Imperialists give us this propaganda that the Taliban is backward, but what they didn’t tell you is that the Taliban has learned from its mistakes.

They came to power in 1992, and we all know they were bombed out of power by the United States after September 11, 2001. They learned from that, too.

So one, they are against corruption, and they took action against corrupted officials whenever opportunities arose. They wanted the people in Afghanistan to know that if the Taliban is in power, there will be no corruption, justice will be delivered and security will be delivered, too.
Also, every time the United States bombed the people of Afghanistan, they were recruiting people for the Taliban. All these civilians were killed by the United States and NATO troops, and that opened up the door for the Taliban to recruit people.

They also went after the collaborators of the occupiers, particularly those who were translators for the United States Army and those who worked for the NGOs.

They built their own government, their own institutions. Remember, the pro-United States, sell-out government in Kabul was nowhere in rural areas outside of the cities of Kabul and maybe Kandahar.

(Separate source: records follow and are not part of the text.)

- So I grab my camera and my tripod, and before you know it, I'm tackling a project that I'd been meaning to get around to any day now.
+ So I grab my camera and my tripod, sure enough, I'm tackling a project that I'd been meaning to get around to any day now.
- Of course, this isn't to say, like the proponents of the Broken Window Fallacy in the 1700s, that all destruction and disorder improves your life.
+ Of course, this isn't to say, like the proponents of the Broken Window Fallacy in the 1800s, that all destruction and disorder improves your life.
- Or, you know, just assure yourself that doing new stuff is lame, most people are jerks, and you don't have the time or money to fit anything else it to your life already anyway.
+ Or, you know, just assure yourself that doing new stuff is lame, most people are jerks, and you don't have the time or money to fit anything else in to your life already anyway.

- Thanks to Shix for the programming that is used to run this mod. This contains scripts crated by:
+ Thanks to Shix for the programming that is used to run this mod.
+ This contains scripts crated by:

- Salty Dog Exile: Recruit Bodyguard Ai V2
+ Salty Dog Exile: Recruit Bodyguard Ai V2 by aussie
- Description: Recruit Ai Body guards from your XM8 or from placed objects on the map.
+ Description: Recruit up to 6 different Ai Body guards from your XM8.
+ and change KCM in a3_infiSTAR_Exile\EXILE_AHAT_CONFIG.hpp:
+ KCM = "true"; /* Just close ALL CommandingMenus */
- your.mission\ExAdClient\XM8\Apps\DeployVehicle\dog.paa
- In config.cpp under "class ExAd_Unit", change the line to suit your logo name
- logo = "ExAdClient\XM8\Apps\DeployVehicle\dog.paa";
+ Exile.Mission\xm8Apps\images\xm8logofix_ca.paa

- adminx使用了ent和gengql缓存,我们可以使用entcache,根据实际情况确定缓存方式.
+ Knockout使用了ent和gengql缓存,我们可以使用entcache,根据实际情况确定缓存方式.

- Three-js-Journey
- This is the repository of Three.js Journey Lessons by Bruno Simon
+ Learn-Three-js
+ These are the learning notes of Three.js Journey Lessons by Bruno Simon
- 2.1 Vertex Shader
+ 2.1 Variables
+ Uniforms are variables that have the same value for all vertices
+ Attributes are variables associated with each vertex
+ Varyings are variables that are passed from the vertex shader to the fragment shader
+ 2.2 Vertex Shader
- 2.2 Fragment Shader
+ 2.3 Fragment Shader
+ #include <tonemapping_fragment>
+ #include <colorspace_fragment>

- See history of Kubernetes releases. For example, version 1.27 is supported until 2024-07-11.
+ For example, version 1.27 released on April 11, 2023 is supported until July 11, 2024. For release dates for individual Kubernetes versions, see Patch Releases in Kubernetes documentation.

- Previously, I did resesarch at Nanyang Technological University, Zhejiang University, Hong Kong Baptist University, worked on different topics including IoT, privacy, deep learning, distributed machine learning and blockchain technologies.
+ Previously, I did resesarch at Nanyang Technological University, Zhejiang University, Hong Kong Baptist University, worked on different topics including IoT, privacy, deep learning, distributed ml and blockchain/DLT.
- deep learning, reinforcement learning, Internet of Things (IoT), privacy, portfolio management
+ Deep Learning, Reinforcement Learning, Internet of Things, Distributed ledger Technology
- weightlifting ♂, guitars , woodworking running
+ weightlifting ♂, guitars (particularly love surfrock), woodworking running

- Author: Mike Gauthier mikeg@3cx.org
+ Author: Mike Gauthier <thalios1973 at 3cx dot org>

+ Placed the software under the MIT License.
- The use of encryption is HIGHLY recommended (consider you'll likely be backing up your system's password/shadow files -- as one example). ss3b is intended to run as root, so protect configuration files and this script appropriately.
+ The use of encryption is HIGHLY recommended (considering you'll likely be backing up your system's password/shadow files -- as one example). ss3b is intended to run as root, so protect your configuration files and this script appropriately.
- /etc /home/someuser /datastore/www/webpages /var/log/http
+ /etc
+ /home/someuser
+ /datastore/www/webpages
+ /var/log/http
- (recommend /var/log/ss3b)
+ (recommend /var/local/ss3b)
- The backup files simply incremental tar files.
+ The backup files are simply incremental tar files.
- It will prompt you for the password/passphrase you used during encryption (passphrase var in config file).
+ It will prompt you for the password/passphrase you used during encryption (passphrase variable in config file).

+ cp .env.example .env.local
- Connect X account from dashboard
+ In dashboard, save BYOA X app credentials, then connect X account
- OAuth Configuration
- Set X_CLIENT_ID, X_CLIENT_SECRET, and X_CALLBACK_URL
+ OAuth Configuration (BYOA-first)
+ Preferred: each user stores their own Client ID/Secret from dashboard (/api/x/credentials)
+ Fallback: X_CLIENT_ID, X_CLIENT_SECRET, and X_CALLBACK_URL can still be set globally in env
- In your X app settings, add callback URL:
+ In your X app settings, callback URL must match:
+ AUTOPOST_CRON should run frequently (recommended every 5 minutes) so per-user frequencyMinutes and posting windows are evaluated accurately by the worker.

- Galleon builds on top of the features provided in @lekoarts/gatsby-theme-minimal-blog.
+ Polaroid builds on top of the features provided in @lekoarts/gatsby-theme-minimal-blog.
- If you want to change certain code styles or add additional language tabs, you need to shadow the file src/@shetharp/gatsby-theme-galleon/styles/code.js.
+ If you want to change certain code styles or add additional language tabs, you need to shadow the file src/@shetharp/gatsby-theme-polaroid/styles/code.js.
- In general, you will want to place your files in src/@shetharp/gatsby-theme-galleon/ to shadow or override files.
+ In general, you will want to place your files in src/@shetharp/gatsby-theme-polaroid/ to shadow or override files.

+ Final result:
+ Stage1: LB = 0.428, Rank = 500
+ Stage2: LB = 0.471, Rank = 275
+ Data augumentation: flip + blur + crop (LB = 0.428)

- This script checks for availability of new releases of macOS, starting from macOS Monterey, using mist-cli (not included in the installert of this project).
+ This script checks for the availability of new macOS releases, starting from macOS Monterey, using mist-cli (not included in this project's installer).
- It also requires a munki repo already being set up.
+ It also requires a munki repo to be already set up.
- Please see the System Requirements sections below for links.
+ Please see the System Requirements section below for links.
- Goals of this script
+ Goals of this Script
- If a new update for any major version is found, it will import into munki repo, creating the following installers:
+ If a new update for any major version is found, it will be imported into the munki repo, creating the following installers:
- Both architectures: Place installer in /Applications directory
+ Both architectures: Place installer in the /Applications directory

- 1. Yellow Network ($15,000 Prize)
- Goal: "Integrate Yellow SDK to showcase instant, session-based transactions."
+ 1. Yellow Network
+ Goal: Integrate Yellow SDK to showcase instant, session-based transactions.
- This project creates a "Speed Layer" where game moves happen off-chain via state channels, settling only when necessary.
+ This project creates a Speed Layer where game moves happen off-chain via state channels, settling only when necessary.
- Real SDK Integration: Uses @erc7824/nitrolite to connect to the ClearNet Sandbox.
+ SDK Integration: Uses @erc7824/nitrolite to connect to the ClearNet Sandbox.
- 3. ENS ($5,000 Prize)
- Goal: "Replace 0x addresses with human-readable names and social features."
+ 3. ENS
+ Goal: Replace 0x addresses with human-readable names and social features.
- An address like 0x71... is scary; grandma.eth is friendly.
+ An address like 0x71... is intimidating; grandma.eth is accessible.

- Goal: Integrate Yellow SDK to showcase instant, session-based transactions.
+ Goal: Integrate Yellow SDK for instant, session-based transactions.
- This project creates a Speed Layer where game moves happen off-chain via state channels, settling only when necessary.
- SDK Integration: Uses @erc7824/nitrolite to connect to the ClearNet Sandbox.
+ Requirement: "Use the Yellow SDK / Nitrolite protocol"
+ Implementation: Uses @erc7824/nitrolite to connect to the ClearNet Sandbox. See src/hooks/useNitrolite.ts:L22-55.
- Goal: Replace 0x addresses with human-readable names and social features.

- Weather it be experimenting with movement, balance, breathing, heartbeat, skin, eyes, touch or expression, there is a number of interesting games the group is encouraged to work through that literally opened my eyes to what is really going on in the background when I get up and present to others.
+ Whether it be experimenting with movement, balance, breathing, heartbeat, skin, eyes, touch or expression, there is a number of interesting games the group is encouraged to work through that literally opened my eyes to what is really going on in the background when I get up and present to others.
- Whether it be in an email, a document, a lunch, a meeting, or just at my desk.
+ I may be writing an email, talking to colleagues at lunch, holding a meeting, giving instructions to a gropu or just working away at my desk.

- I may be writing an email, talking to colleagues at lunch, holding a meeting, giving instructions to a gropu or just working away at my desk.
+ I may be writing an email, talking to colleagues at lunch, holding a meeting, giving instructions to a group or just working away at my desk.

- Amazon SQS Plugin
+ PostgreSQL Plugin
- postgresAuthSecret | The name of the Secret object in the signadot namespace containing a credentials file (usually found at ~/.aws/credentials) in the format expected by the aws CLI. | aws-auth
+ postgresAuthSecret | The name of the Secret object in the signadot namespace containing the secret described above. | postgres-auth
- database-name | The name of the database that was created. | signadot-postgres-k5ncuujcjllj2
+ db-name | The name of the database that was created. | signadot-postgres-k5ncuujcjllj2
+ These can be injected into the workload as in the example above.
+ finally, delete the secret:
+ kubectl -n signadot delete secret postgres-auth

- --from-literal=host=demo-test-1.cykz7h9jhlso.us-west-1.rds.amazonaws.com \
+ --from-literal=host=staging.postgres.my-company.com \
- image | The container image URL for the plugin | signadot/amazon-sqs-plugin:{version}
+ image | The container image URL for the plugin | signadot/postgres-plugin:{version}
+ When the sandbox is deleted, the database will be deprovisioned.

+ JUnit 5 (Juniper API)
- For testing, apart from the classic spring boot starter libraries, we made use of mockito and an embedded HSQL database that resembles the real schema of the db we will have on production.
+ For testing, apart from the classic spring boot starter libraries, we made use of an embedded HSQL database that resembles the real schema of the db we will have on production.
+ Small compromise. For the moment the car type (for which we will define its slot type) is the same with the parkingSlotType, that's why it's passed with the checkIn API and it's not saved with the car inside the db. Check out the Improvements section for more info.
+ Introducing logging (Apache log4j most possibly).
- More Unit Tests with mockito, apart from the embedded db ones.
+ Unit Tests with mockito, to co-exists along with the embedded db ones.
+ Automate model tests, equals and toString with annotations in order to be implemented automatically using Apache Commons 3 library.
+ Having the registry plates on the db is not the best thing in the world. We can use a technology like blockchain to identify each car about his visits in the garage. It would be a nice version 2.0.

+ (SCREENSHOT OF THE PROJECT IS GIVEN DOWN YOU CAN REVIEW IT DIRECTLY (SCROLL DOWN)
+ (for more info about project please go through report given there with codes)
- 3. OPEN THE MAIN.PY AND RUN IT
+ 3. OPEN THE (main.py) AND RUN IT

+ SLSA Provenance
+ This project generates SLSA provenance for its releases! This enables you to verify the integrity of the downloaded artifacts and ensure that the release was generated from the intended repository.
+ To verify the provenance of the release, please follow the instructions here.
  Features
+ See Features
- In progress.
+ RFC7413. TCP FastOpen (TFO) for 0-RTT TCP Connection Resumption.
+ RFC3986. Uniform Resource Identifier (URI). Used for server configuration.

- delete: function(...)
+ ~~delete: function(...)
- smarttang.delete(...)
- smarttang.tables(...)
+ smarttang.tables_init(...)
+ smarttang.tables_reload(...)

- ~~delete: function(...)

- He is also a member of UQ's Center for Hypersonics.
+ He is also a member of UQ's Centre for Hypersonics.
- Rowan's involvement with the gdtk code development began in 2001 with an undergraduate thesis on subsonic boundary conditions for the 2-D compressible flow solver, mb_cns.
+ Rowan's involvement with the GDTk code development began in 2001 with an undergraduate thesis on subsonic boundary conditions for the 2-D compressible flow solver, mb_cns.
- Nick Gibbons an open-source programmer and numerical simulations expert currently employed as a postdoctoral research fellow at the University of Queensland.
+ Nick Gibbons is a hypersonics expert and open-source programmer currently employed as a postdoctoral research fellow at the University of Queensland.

But the Taliban were on the ground in rural areas providing services. They allowed the economy to operate. They collected taxes.

They tell us that the Afghan people are tribal people. The Pashtun are like 40 percent of the population. What the Taliban did was extend their government and institutions to other non-Pashtun people.

So they built alliances across tribes and successfully consolidated power bases in the South and the East of Afghanistan.

That’s where the United States and other invaders were concentrating the bombings, but while they were doing that, they opened new fronts in the Northern part of the country.

They were bold. They were not afraid to engage in a direct confrontation with the occupiers, and the occupiers were scared to leave their fortified bunkers.